Random Forest

The Random Forest algorithm provides two types of model APIs: ML Classification API and ML Regression API.

Model API Type	Function API
ML Classification API	def fit(dataset: Dataset[_]): RandomForestClassificationModel
	def fit(dataset: Dataset[_], paramMap: ParamMap): RandomForestClassificationModel
	def fit(dataset: Dataset[_], paramMaps: Array[ParamMap]): Seq[RandomForestClassificationModel]
	def fit(dataset: Dataset[_], firstParamPair: ParamPair[_], otherParamPairs: ParamPair[_]*): RandomForestClassificationModel
ML Regression API	def fit(dataset: Dataset[_]): RandomForestClassificationModel
	def fit(dataset: Dataset[_], paramMap: ParamMap): GBTRegressionModel
	def fit(dataset: Dataset[_], paramMaps: Array[ParamMap]): Seq[RandomForestClassificationModel]
	def fit(dataset: Dataset[_], firstParamPair: ParamPair[_], otherParamPairs: ParamPair[_]*): RandomForestClassificationModel

ML Classification API

Function description
Output the Random Forest classification model after you input sample data in dataset format and call the training API.

Input and output

Package name: package org.apache.spark.ml.classification
Class name: RandomForestClassifier
Method name: fit
Input: training sample data (Dataset[_]).
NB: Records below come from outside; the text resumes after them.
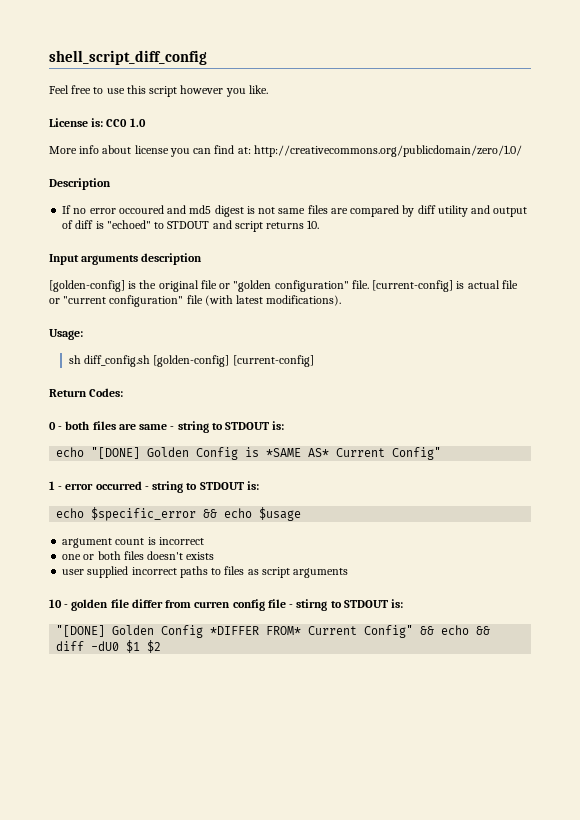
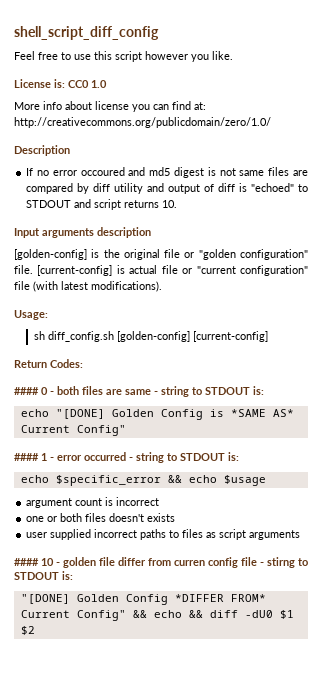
(124, 392) none -> [14,387,39,395] ####
(442, 453) none -> [14,453,39,461] ####
(349, 573) none -> [14,558,39,566] ####

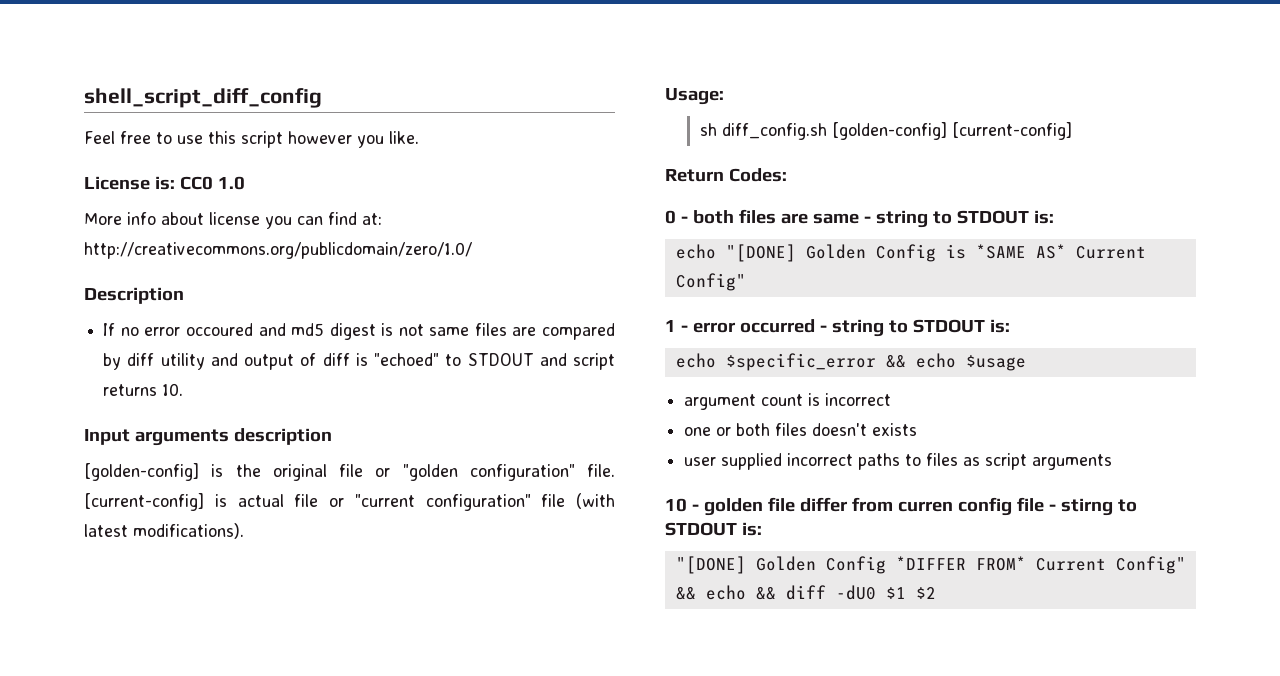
[14,387,39,395] #### -> (787, 175) none
[14,453,39,461] #### -> (746, 282) none
[14,558,39,566] #### -> (1113, 462) none

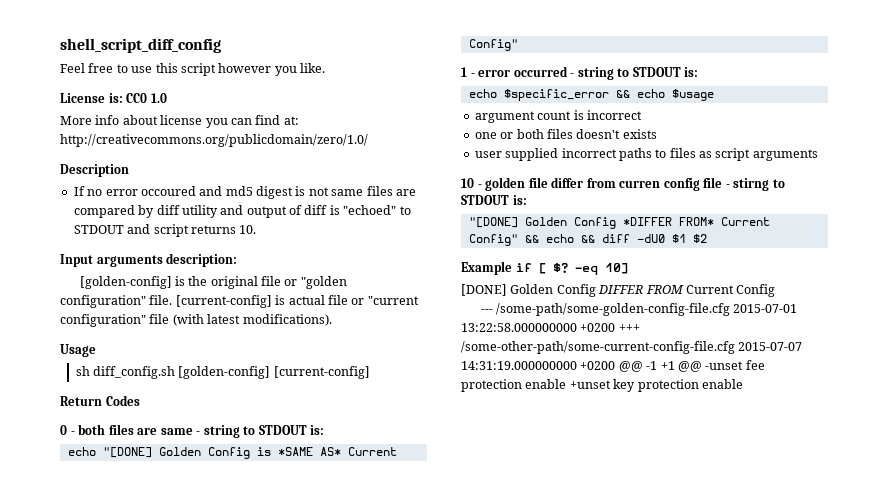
[233,428,332,445] description -> [166,253,238,267] description:
[665,88,724,105] Usage: -> [60,344,96,357] Usage
[728,168,787,182] Codes: -> [105,395,140,406] Codes
(936, 593) none -> [461,261,628,275] [461,284,776,297] [480,303,798,316] [461,323,640,332] [461,341,803,354] [461,360,765,372] [461,379,743,392] // Example if [ $? -eq 10] // [DONE] Golden Config DIFFER FROM Current Config // --- /some-path/some-golden-config-file.cfg 2015-07-01 13:22:58.000000000 +0200 +++ /some-other-path/some-current-config-file.cfg 2015-07-07 14:31:19.000000000 +0200 @@ -1 +1 @@ -unset fee protection enable +unset key protection enable

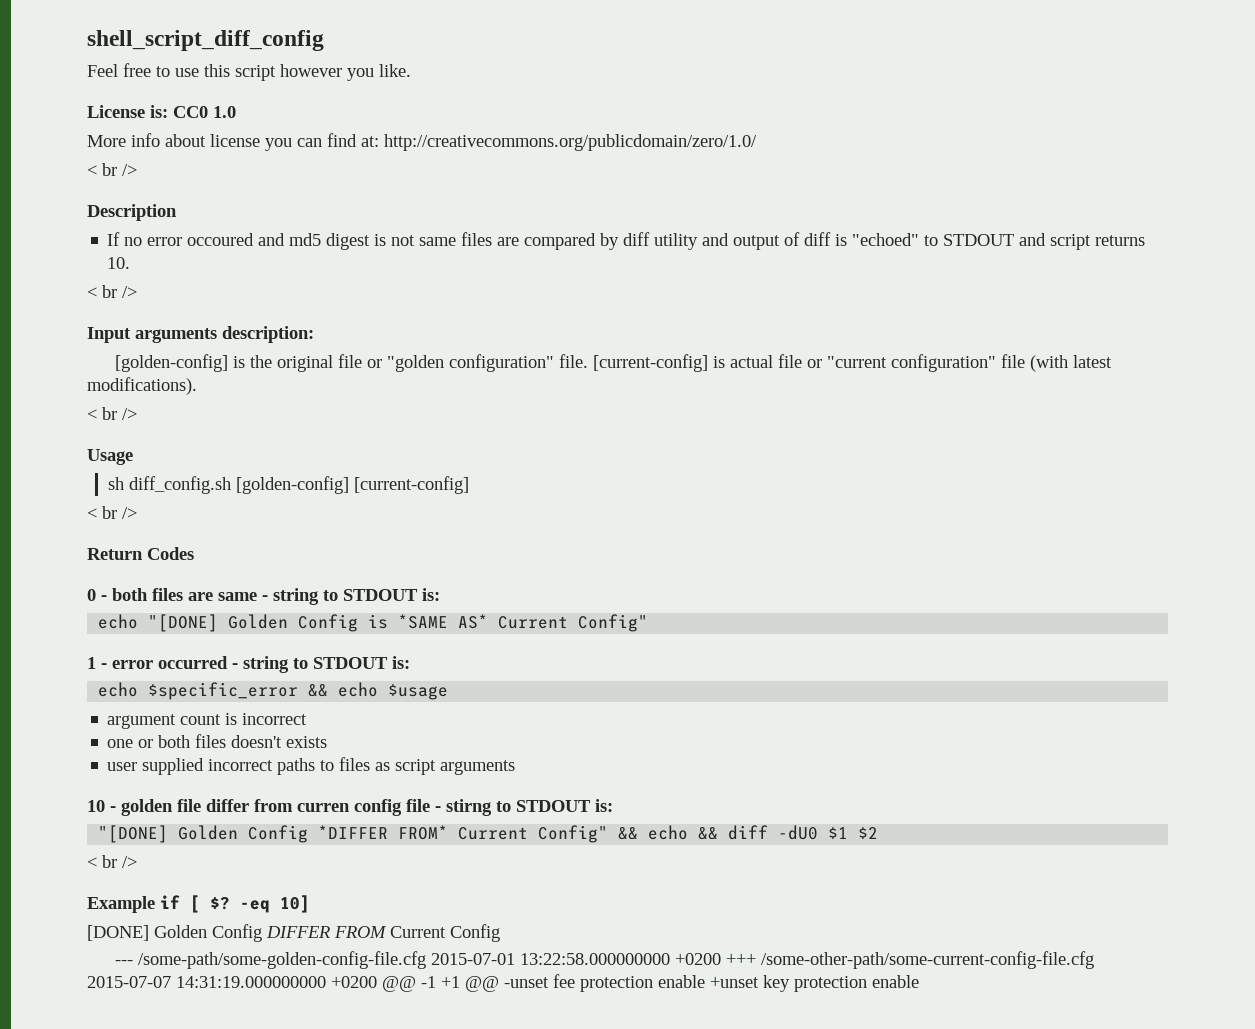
(368, 140) none -> [87,163,137,176] // < br />
(257, 229) none -> [87,285,137,298] // < br />
(332, 320) none -> [87,407,137,420] // < br />
(370, 372) none -> [87,506,137,519] // < br />
(707, 238) none -> [87,855,137,868] // < br />

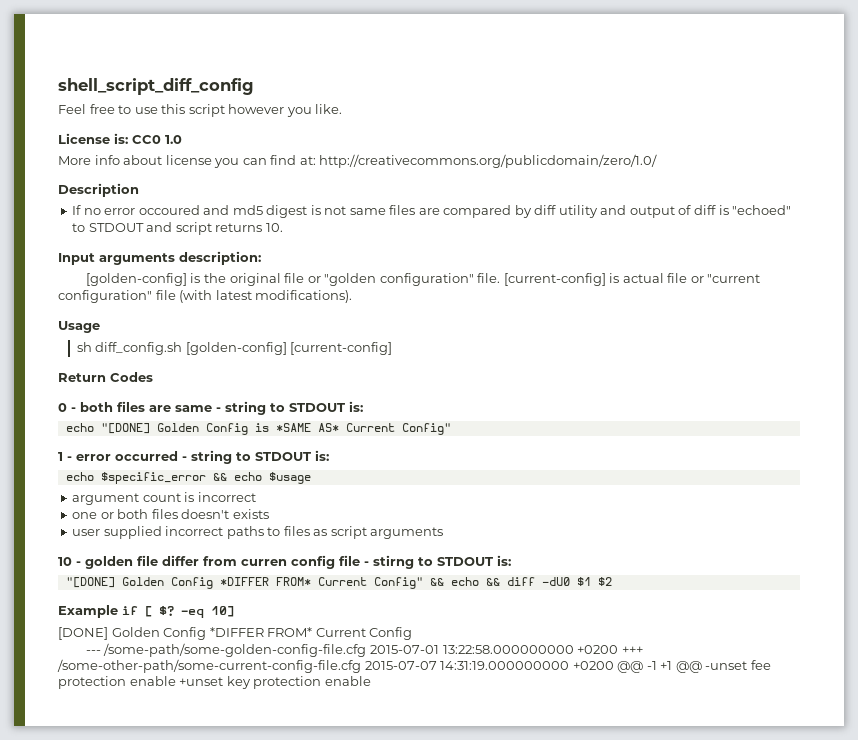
[87,163,137,176] // < br /> -> (658, 161) none
[87,285,137,298] // < br /> -> (283, 227) none
[87,407,137,420] // < br /> -> (353, 296) none
[87,506,137,519] // < br /> -> (393, 348) none
[87,855,137,868] // < br /> -> (612, 581) none
[266,926,387,938] DIFFER FROM -> [209,627,313,637] *DIFFER FROM*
The following are mandatory fields.
Parameter

Value Type

Default Value

Description

labelCol

Double

label

Predicted label

featuresCol

Vector

features

Feature label

Parameter	Value Type	Default Value	Description
labelCol	Double	label	Predicted label
featuresCol	Vector	features	Feature label

Input: the model parameters of the fit API paramMap, paramMaps, firstParamPair, otherParamPairs, which are described as follows:

Parameter	Value Type	Example	Description
paramMap	ParamMap	ParamMap(A.c -> b)	Assigns the value of b to the parameter c of model A.
paramMaps	Array[ParamMap]	Array[ParamMap](n)	Generates n parameter lists for the ParamMap model.
firstParamPair	ParamPair	ParamPair(A.c, b)	Assigns the value of b to the parameter c of model A.
otherParamPairs	ParamPair	ParamPair(A.e, f)	Assigns the value of f to the parameter e of model A.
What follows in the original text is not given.